What is being asked: The data must be given again exactly as written, with all images omitted.

Entries supplied:
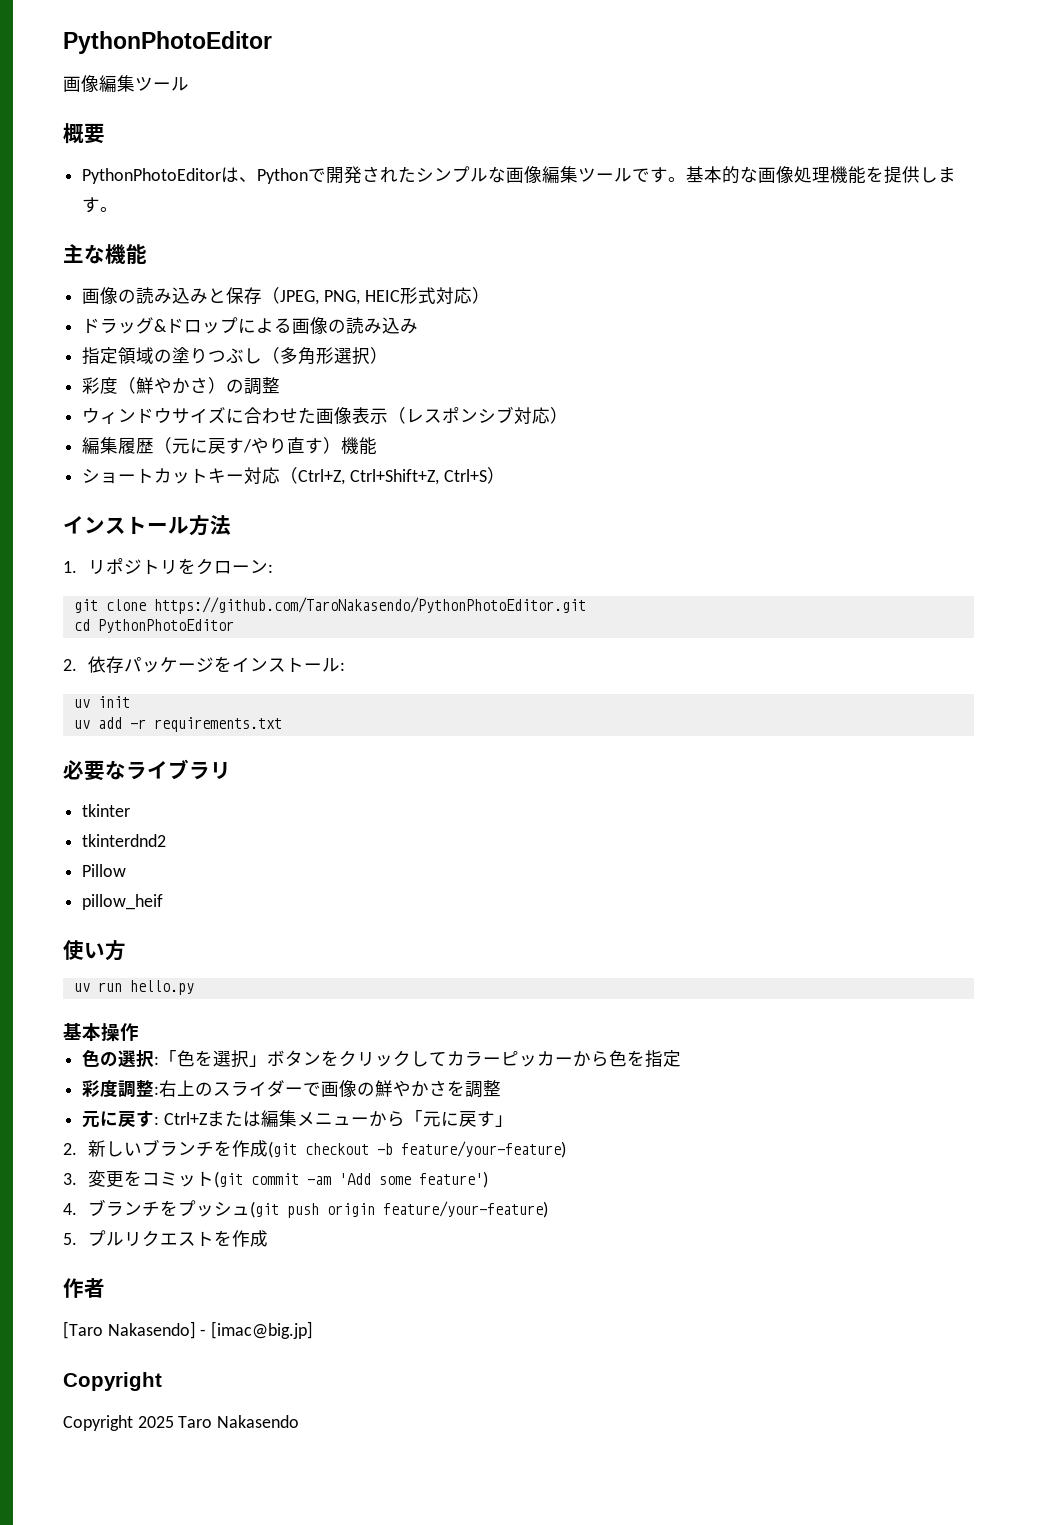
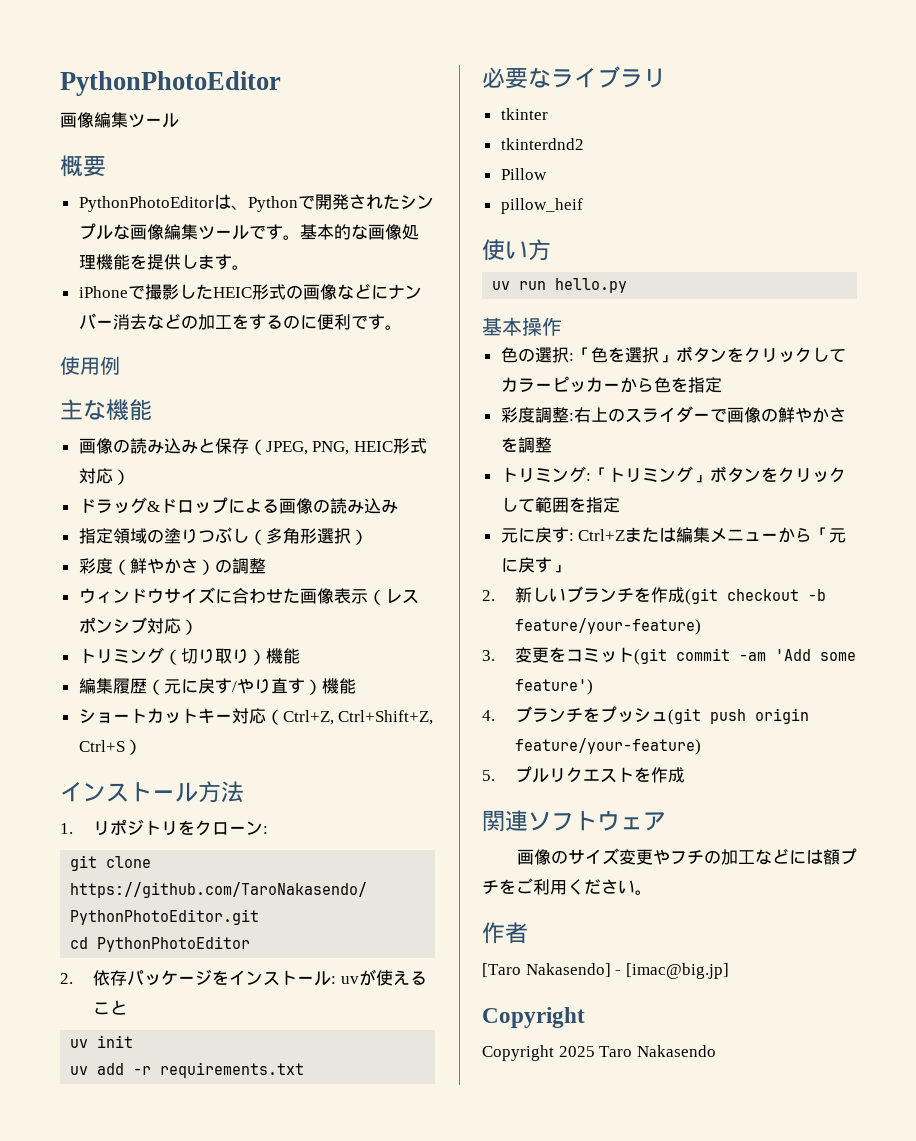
+ iPhoneで撮影したHEIC形式の画像などにナンバー消去などの加工をするのに便利です。
+ 使用例
+ トリミング（切り取り）機能
- 2.依存パッケージをインストール:
+ 2.依存パッケージをインストール: uvが使えること
+ トリミング:「トリミング」ボタンをクリックして範囲を指定
+ 関連ソフトウェア
+ 画像のサイズ変更やフチの加工などには額プチをご利用ください。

Answer to the problem:
+ iPhoneで撮影したHEIC形式の画像などにナンバー消去などの加工をするのに便利です。
+ 使用例
+ トリミング（切り取り）機能
- 2.依存パッケージをインストール:
+ 2.依存パッケージをインストール: uvが使えること
+ トリミング:「トリミング」ボタンをクリックして範囲を指定
+ 関連ソフトウェア
+ 画像のサイズ変更やフチの加工などには額プチをご利用ください。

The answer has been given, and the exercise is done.